The PowerShot SX40 HS employs a multi-part white balance sensor, which can vary its settings for different parts of the frame, rather than setting it as an average across the scene. Canon claims that this will reduce the appearance of unrealistic castes, such as those that might appear in tungsten-lit parts of a scene that has otherwise been balanced to best expose, say, a sunset.
Sensitivity runs from ISO 100 to ISO 3,200 with +/-2.0 EV compensation in 1/3 stop increments. At its fastest, the shutter fires at 1/3,200 second, with the factory default in auto mode taking this down to a fairly conservative 1 second. You can push this as far as 15 seconds if you want to capture trailing headlights or make best use of minimal light without firing the flash, but this is still too short for our liking. In a camera of this calibre, we'd like to see shutter speeds approaching 60 seconds for greatest flexibility.

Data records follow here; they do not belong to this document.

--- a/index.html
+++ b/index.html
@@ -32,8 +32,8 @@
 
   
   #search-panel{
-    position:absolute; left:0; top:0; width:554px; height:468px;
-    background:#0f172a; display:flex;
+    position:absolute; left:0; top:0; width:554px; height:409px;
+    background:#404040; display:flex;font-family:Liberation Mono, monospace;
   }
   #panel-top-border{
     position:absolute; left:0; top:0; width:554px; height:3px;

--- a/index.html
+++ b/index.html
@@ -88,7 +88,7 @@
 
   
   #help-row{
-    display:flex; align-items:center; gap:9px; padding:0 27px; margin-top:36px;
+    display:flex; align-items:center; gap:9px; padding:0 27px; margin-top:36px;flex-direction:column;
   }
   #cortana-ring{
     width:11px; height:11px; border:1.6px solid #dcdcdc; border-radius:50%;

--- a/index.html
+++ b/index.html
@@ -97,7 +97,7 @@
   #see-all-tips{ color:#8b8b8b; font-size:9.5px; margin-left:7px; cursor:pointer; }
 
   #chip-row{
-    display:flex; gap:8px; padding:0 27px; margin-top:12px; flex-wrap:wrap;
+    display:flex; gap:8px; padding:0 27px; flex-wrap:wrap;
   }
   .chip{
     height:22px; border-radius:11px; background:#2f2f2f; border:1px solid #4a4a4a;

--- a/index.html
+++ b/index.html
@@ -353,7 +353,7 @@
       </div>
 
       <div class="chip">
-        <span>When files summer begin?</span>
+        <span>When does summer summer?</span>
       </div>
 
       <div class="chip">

Many of the PowerShot SX40 HS's effects are also available in video mode, so you can use them to shoot black and white or sepia footage for an aged effect. If you set it to use the miniature effect it plays with the frame rate too; this effectively increases the speed at which the results appear to move to maintain the illusion of shooting a world on a smaller scale.

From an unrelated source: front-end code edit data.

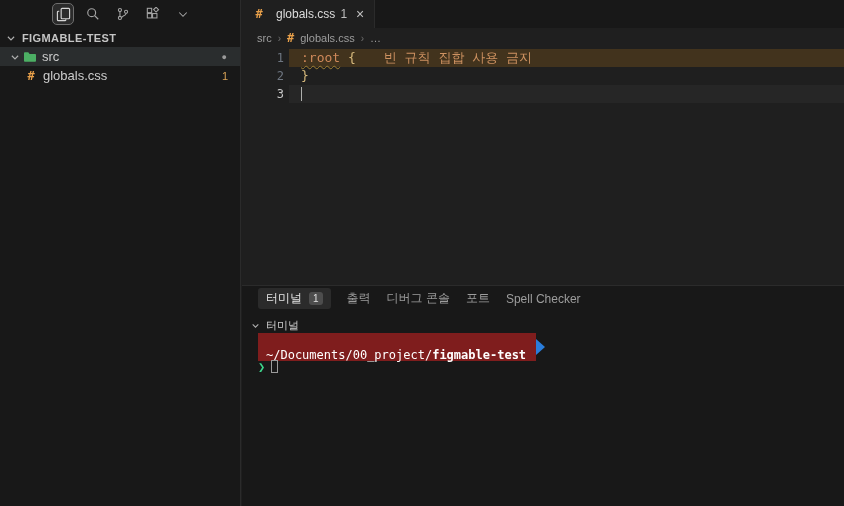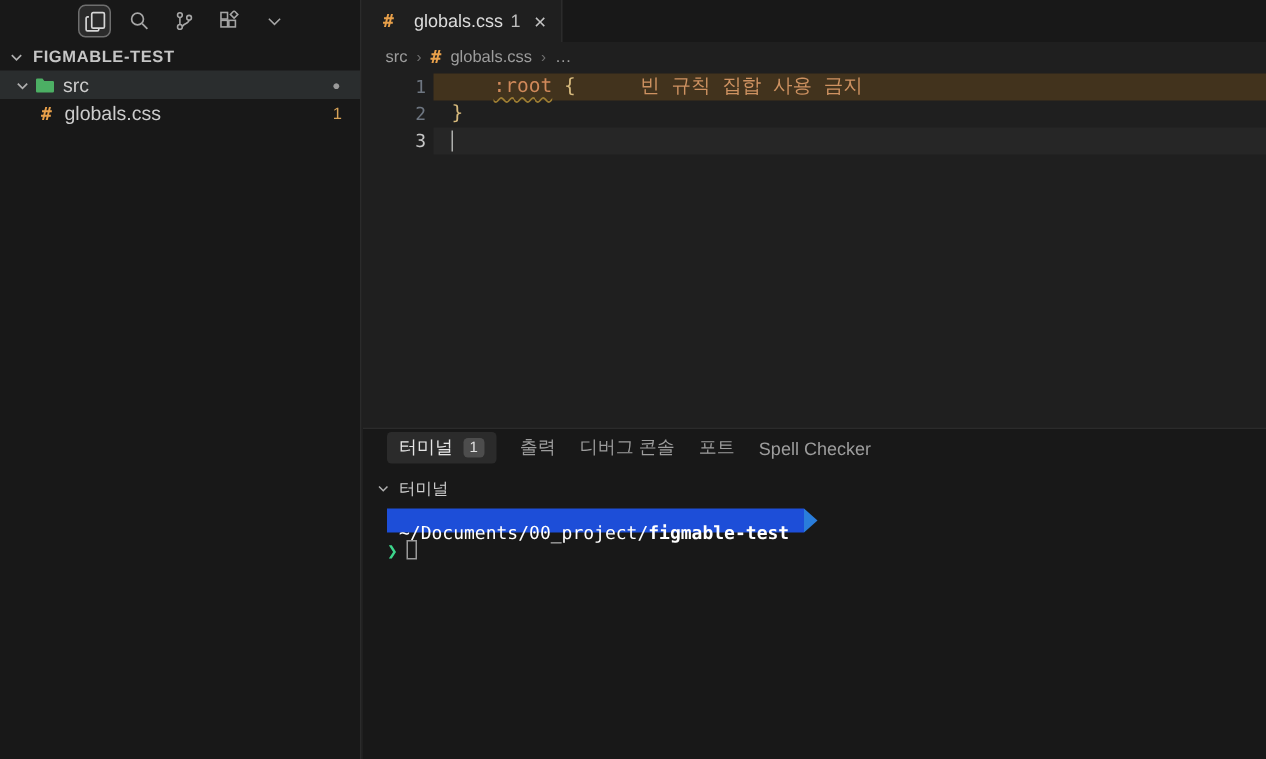--- a/index.html
+++ b/index.html
@@ -50,7 +50,7 @@
     color:#6e7681; font-size:12px; }
   .lnum.active{ color:#c6c6c6; }
   .ltext{ position:relative; z-index:2; margin-left:17px; white-space:pre; }
-  .tok-selector{ color:#d0895a; text-decoration:underline wavy #a08033 1px; text-underline-offset:3px;margin-left:28px; }
+  .tok-selector{ color:#d0895a; text-decoration:underline wavy #a08033 1px; text-underline-offset:3px; }
   .tok-brace{ color:#d7ba7d; }
   .tok-message{ color:#ce9261; margin-left:43px; }
   .caret{ position:absolute; z-index:3; left:59px; top:2px; width:1px; height:14px; background:#aeafad; }

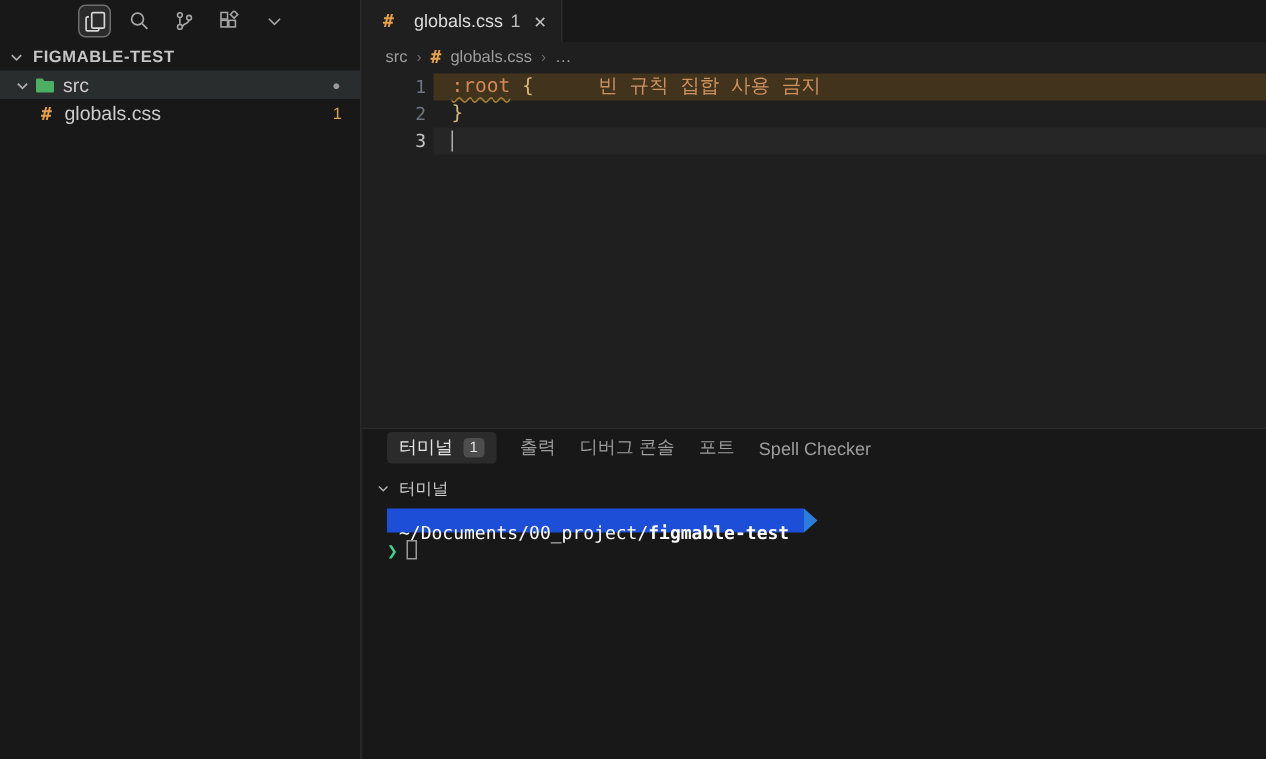--- a/index.html
+++ b/index.html
@@ -52,7 +52,7 @@
   .ltext{ position:relative; z-index:2; margin-left:17px; white-space:pre; }
   .tok-selector{ color:#d0895a; text-decoration:underline wavy #a08033 1px; text-underline-offset:3px; }
   .tok-brace{ color:#d7ba7d; }
-  .tok-message{ color:#ce9261; margin-left:43px; }
+  .tok-message{ color:#ce9261; margin-left:28px; }
   .caret{ position:absolute; z-index:3; left:59px; top:2px; width:1px; height:14px; background:#aeafad; }
 
   

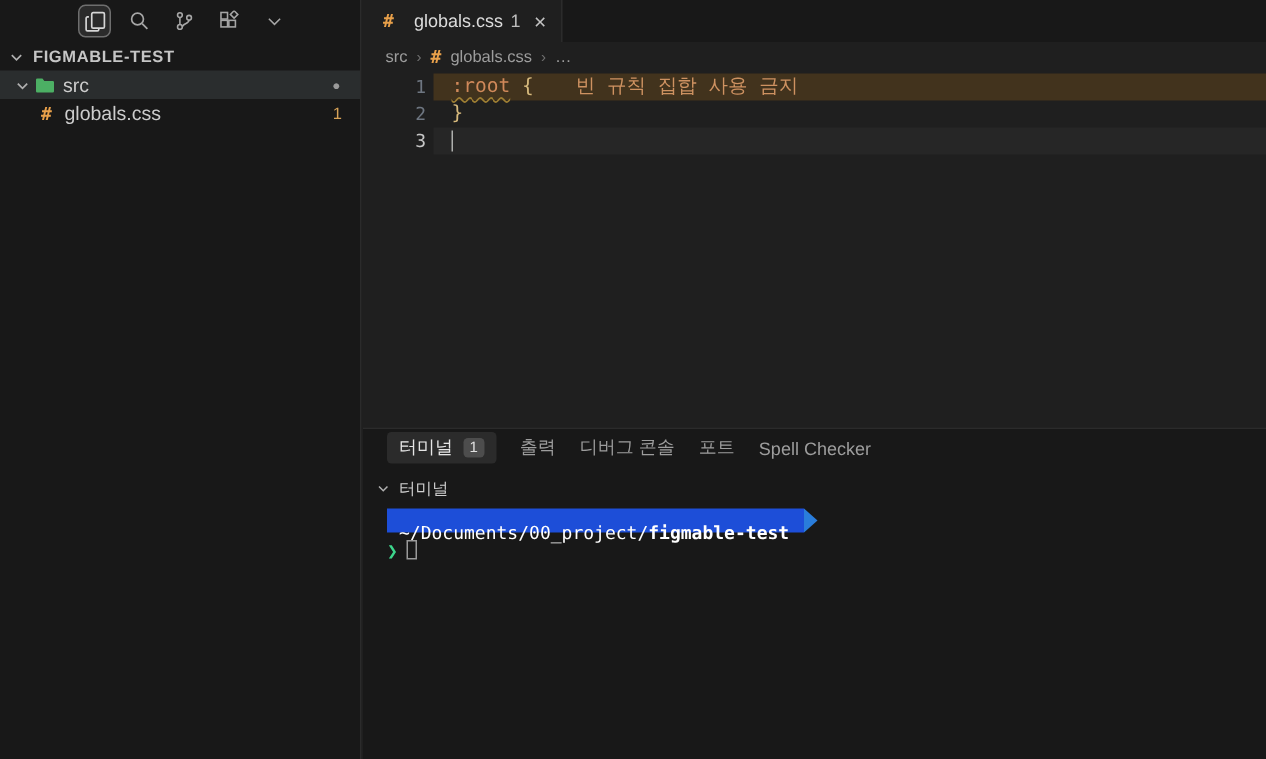--- a/index.html
+++ b/index.html
@@ -68,7 +68,7 @@
     margin-top:5px; font-size:11px; color:#cfcfcf; cursor:pointer; }
   .term{ font-family:"DejaVu Sans Mono",monospace; font-size:12px; padding-left:16px; margin-top:5px; }
   .pathline{ display:flex; align-items:center; height:16px; }
-  .pathseg{ background:#1d4ed8; color:#ffffff; height:16px; display:flex; align-items:center;
+  .pathseg{ background:#7f1d1d; color:#ffffff; height:28px; display:flex; align-items:center;
     padding:16px 3px 0 8px; white-space:pre; }
   .pathseg b{ font-weight:bold; }
   .patharrow{ width:0; height:0; border-top:8px solid transparent; border-bottom:8px solid transparent;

As well as regular shooting modes there's a 240 frames per second setting for shooting action that plays back ten times slower, albeit at reduced resolution to accommodate the higher data throughput.
At its default setting the PowerShot SX40 HS shoots Full HD video at 1,920x1,080 pixels, 24fps, with 1,280x720, 30fps and smaller options for various other requirements. When using either of the HD resolutions it can capture a maximum of 4GB or 29 minutes 59 seconds -- whichever buffer it hits first. Reduce it to 640x480 or below and it'll keep shooting for up to an hour.

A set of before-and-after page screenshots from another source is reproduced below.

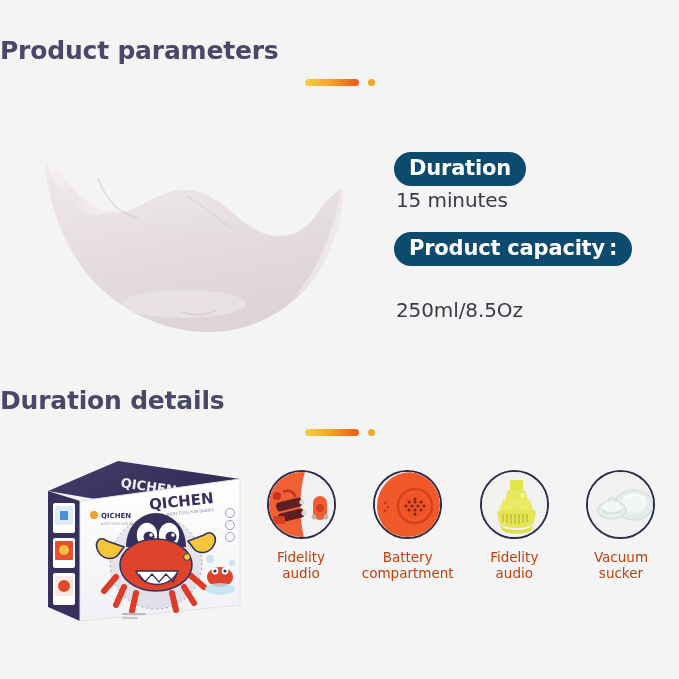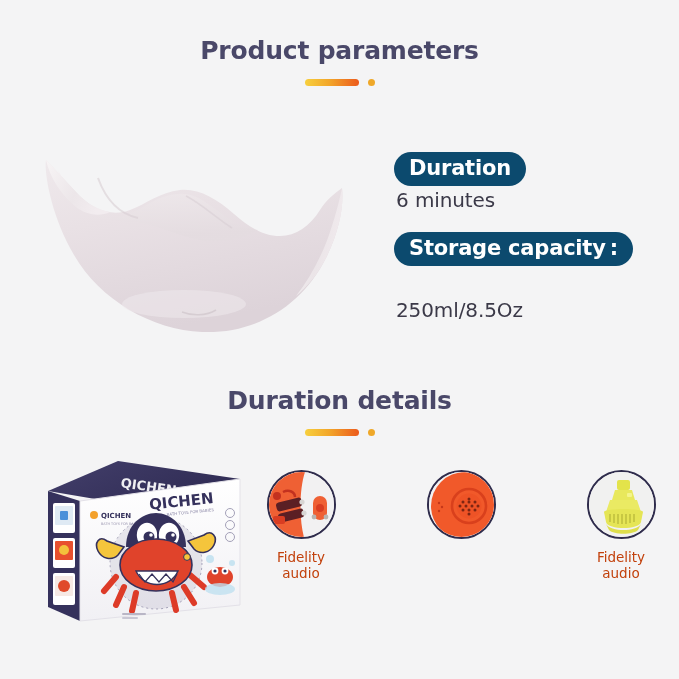--- a/index.html
+++ b/index.html
@@ -16,7 +16,6 @@
   .section-heading {
     position: absolute;
     left: 0; right: 0;
-    text-align: center;
     font-weight: bold;
     font-size: 25px;
     letter-spacing: -0.2px;

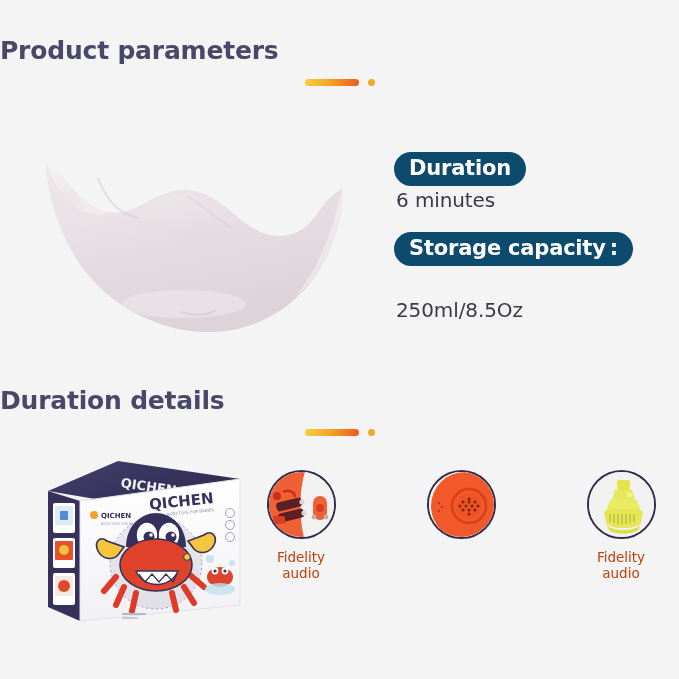--- a/index.html
+++ b/index.html
@@ -168,7 +168,7 @@
 </div>
 
 <div class="param-badge" style="left:394px; top:152px;">Duration</div>
-<div class="param-value" style="left:396px; top:188px;">6 minutes</div>
+<div class="param-value" style="left:396px; top:188px;">15 minutes</div>
 
 <div class="param-badge" style="left:394px; top:232px;">Storage capacity :</div>
 <div class="param-value" style="left:396px; top:274px;margin-top:24px;">250ml/8.5Oz</div>

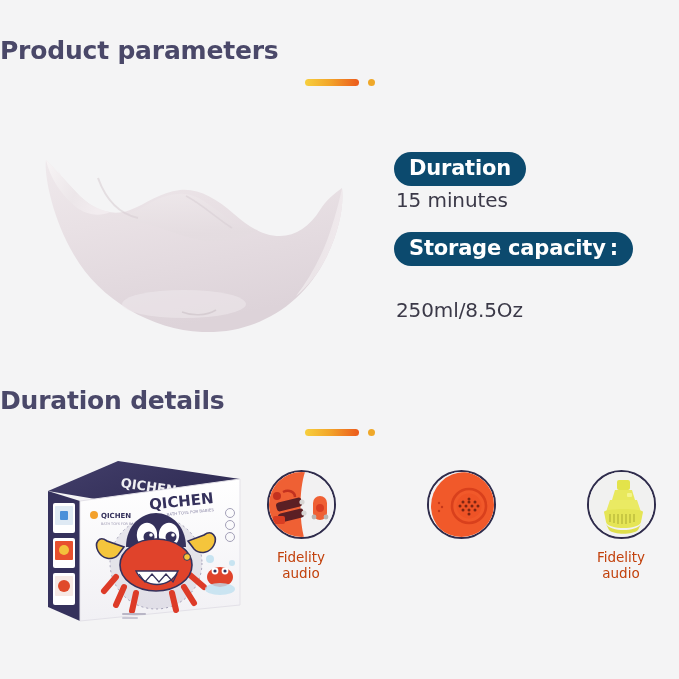--- a/index.html
+++ b/index.html
@@ -170,7 +170,7 @@
 <div class="param-badge" style="left:394px; top:152px;">Duration</div>
 <div class="param-value" style="left:396px; top:188px;">15 minutes</div>
 
-<div class="param-badge" style="left:394px; top:232px;">Storage capacity :</div>
+<div class="param-badge" style="left:394px; top:232px;">Product capacity :</div>
 <div class="param-value" style="left:396px; top:274px;margin-top:24px;">250ml/8.5Oz</div>
 
 <div class="section-heading" style="top:386px;">Duration details</div>

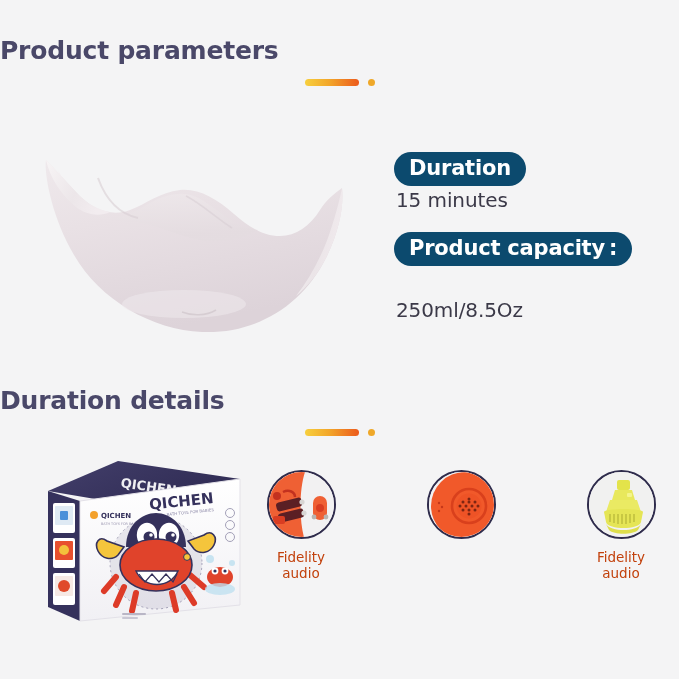--- a/index.html
+++ b/index.html
@@ -321,6 +321,8 @@
         </g>
       </svg>
     </div>
+    <div class="detail-label">Battery
+compartment</div>
   </div>
 
   <div class="detail-item">

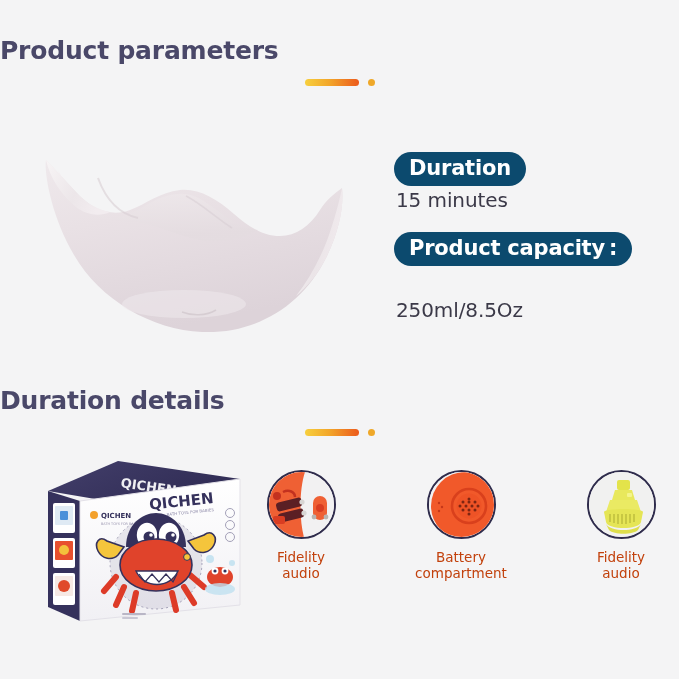--- a/index.html
+++ b/index.html
@@ -352,6 +352,24 @@
 audio</div>
   </div>
 
+  <div class="detail-item">
+    <div class="detail-circle">
+      <svg viewBox="0 0 69 69" width="69" height="69">
+        <rect x="0" y="0" width="69" height="69" fill="#f0f1f0"></rect>
+
+        <ellipse cx="46" cy="33" rx="19" ry="15" fill="#e4ecec" opacity="0.85" stroke="#cdd8d8" stroke-width="1.2"></ellipse>
+        <ellipse cx="46" cy="31" rx="13" ry="10" fill="#f3f7f7" opacity="0.9"></ellipse>
+        <path d="M36 26 C 42 22 52 22 57 27" stroke="#ffffff" stroke-width="2" fill="none" opacity="0.9"></path>
+
+        <ellipse cx="24" cy="38" rx="14" ry="9" fill="#e6eeee" opacity="0.85" stroke="#ccd8d8" stroke-width="1.2"></ellipse>
+        <ellipse cx="24" cy="35" rx="10" ry="6" fill="#f2f7f7" opacity="0.9"></ellipse>
+        <path d="M20 29 C 22 25 27 25 29 29" stroke="#cdd8d8" stroke-width="1.2" fill="none"></path>
+        <path d="M14 38 C 18 42 30 42 34 38" stroke="#d4dede" stroke-width="1.2" fill="none"></path>
+      </svg>
+    </div>
+    <div class="detail-label">Vacuum
+sucker</div>
+  </div>
 
 </div>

The results are first class, with good colour reproduction, sharp edges and a well recorded soundtrack.
How does it compare?
The PowerShot SX40 HS is a natural competitor for the Panasonic Lumix DMC-FZ48. They both have a 35x optical zoom and 12.1-megapixel sensor, and we have praised both for their accurate colours and sharp images.
When you compare their results side by side there is very little to choose between them. It comes down to features, handling and price. The Canon has a fold-out articulated screen, which is a boon for more creative photography and has a faster, albeit noisier, zoom, so you'll frame your pictures more quickly. It also has a better menu and a hot shoe for attaching a flash (this is hidden beneath a rubberised cap, which is tricky to remove and takes some effort to re-seat accurately). They both have an unappealing electronic viewfinder, rather than the optical equivalent, but the Canon's has a faster and smoother refresh as you pan across a scene.
The Lumix DMC-FZ48 is close to £110 cheaper from most online retailers though. This makes it difficult to recommend the PowerShot SX40 HS above its Panasonic rival right now. When retailers start to offer discounts as this model beds in, for our money it would be worth paying a little more to bag the PowerShot on account of its superior handling and more extensive built-in creative tools.
At the moment it scores a respectable four out of five stars, not because it's poor value for money, but because the Lumix DMC-FZ48's price is simply unbeatable just now.